I’ve been storing up my bitter emotions due the great disappointment of rejection from a scholarship, after two whole months of interviews, I was at the final assessment. I thought, this is how the Lord would provide for me, but it turned out it wasn’t. I’ve been lost, trying to work and earn the money to pay tuition fees.
But now I realized, it’s not all about human effort, it’s about faith. I’m running back to Him tonight, and I know in all thing’s God works for the good. I’m sure the things I’m going through will be turned to good soon.
Thanks again for the encouraging article. God Bless.
lyndygayle on October 29, 2010 at 11:18 am
I so appreciate this devotional as well as the comments made by other Christians working out their faith too. I am blessed by the stories of how others fight to trust and love God despite life’s changes. I frequently print out and give copies to my clients as encouragement. I just wanted to say thank you to those who labor over the devotionals and to my fellow overcomers that comment.
tom felten on October 29, 2010 at 1:34 pm
lyndygayle, it’s so good hearing from you and all our community members. Some of us have the privilege of “laboring over the devotionals,” but all of us are simply using what God has allowed us to learn and go through to grow our own faith and to strengthen others’ faith in Jesus. Today’s post has resulted in some amazing and inspiring comments. May God be glorified as we all continue to seek Him and His ways!
Invisible on October 29, 2010 at 2:13 pm
I have always blamed God for everything “bad” that has taken place in my life, often without even thinking about it. It just occured to me that I don’t believe I have ever given God credit for anything good that’s taken place. I was asked a really thought provoking question recently. It’s still on my mind. The question was ” …when was the last time you heard someone go through a tragedy and blame it on Satan … ? ”

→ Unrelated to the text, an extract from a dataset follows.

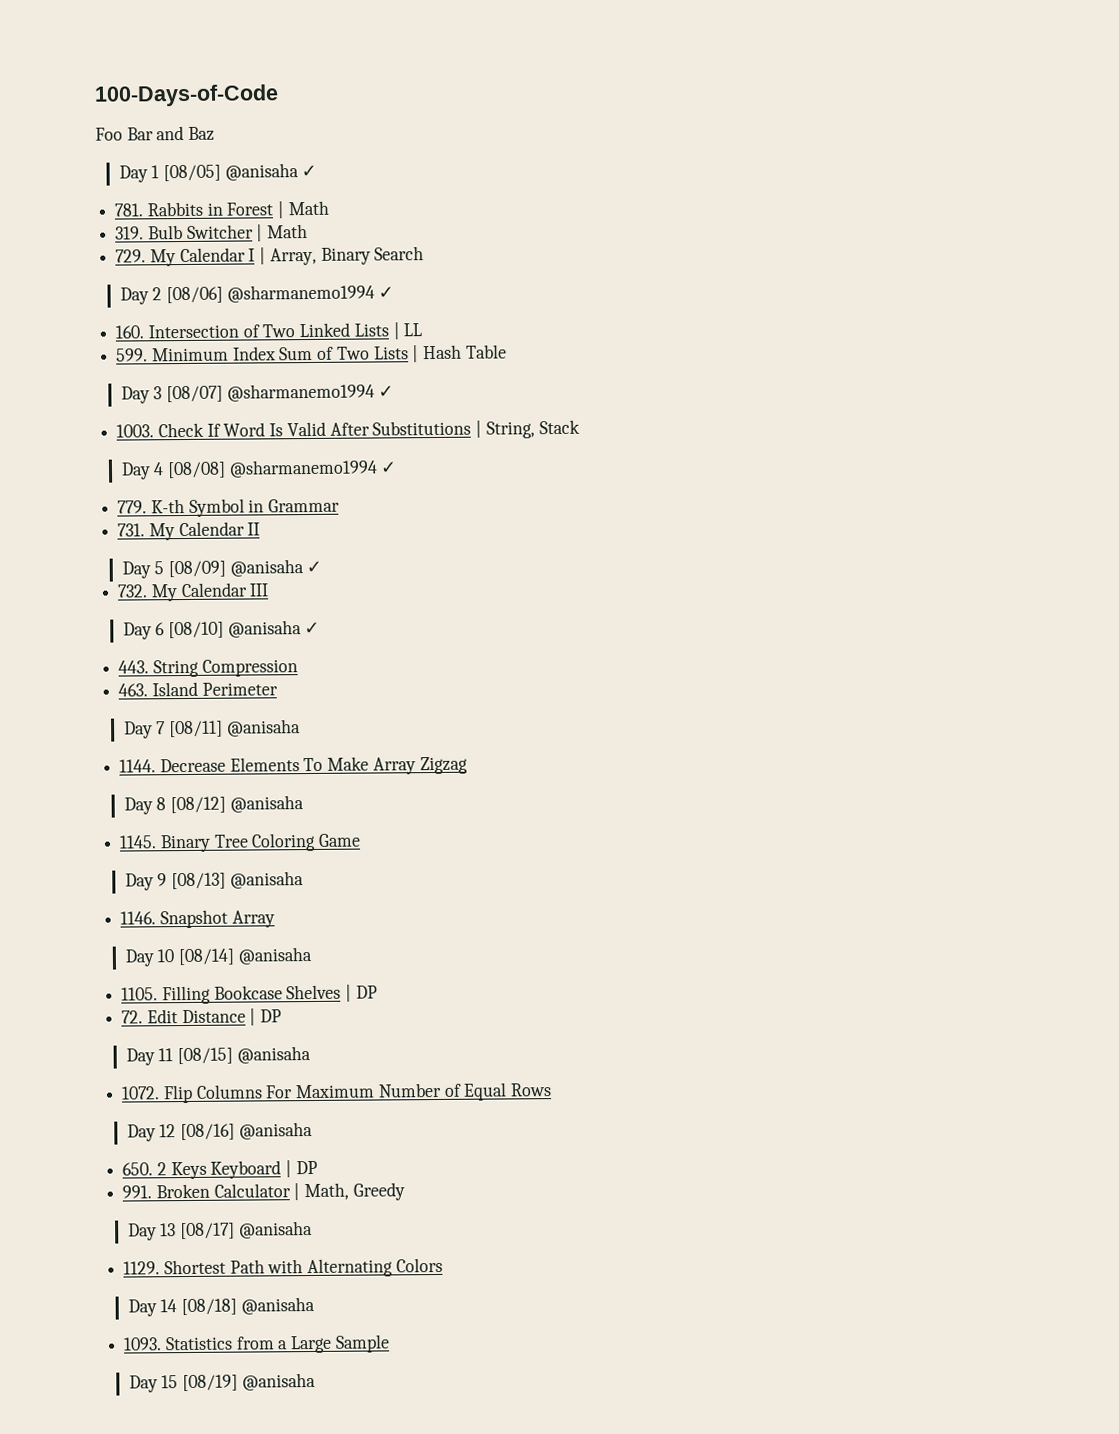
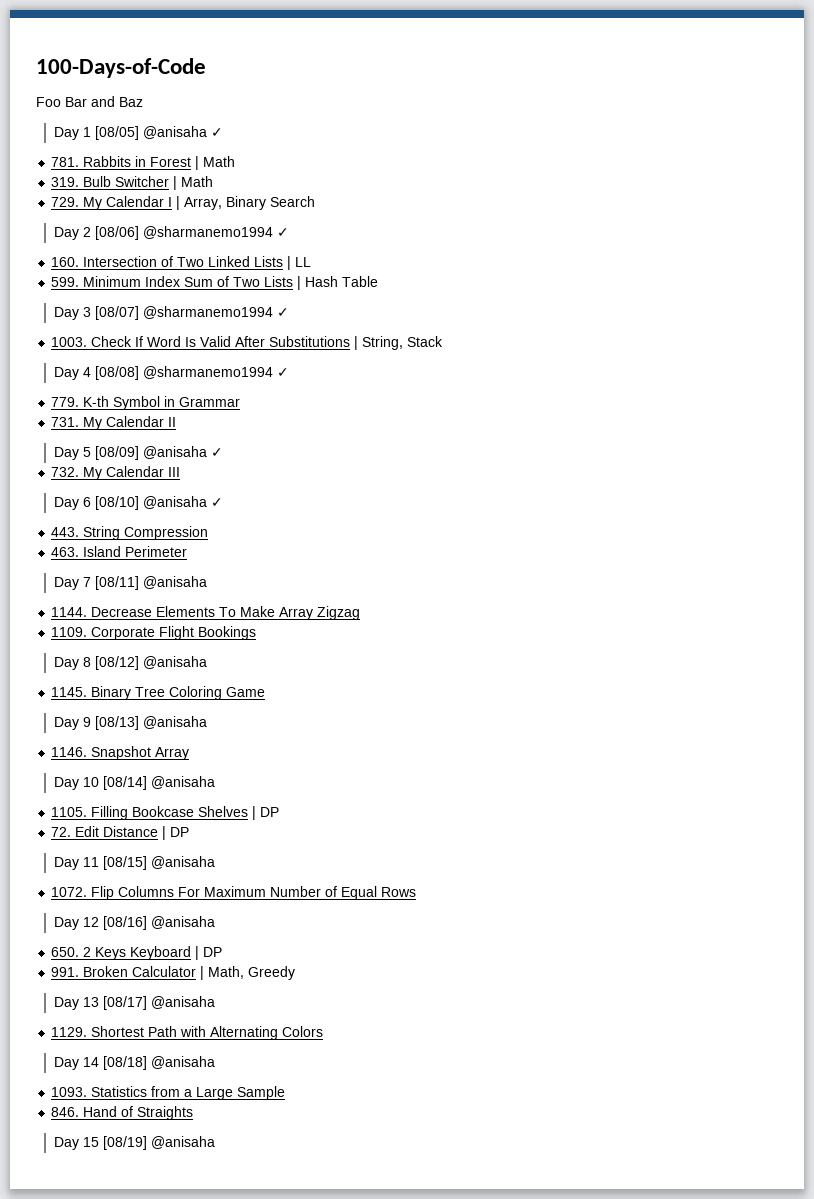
(468, 765) none -> [51,626,257,640] // 1109. Corporate Flight Bookings
(390, 1343) none -> [51,1106,194,1120] // 846. Hand of Straights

I keep coming across similar questions, so I think I’m meant to hear it. I’m going to really make an effort not to blame God and turn my back.
Rebecca on October 29, 2010 at 9:15 pm
I agree that it is difficult to accept any form of rejection in life. I have been looking for a job since February and have not been successful. I just went for an interview last Wednesday and have not received an update on the outcome. Because of the past interviews were not successful, and I have lost faith in God and myself.
Somehow, at the back of my head keep telling me that God is faithful and he will reward us in due time. Faith is something we can’t see or touch. We must BELIEVE in God that He cares for us. Let’s pray for each other that we will not defeat and let our friend Satan has his victory. We must press on. PUSH (Pray until something happen).
AManofGod on November 1, 2010 at 4:36 pm
God has a unique way of steering us back to Him. When we put other things before Him he gets jealous….as a Loving God would! HE should be our first thought in the morning and our lasy at the day’s end. I was in a situation where I put the love of a woman before God…and He did not like that. I have found that after leaving that abusive relationship God still loves me and took me back! Trust in God for your needs….no man or woman can fulfill you the way He can. It took me 22 years to find this out but thank God I did!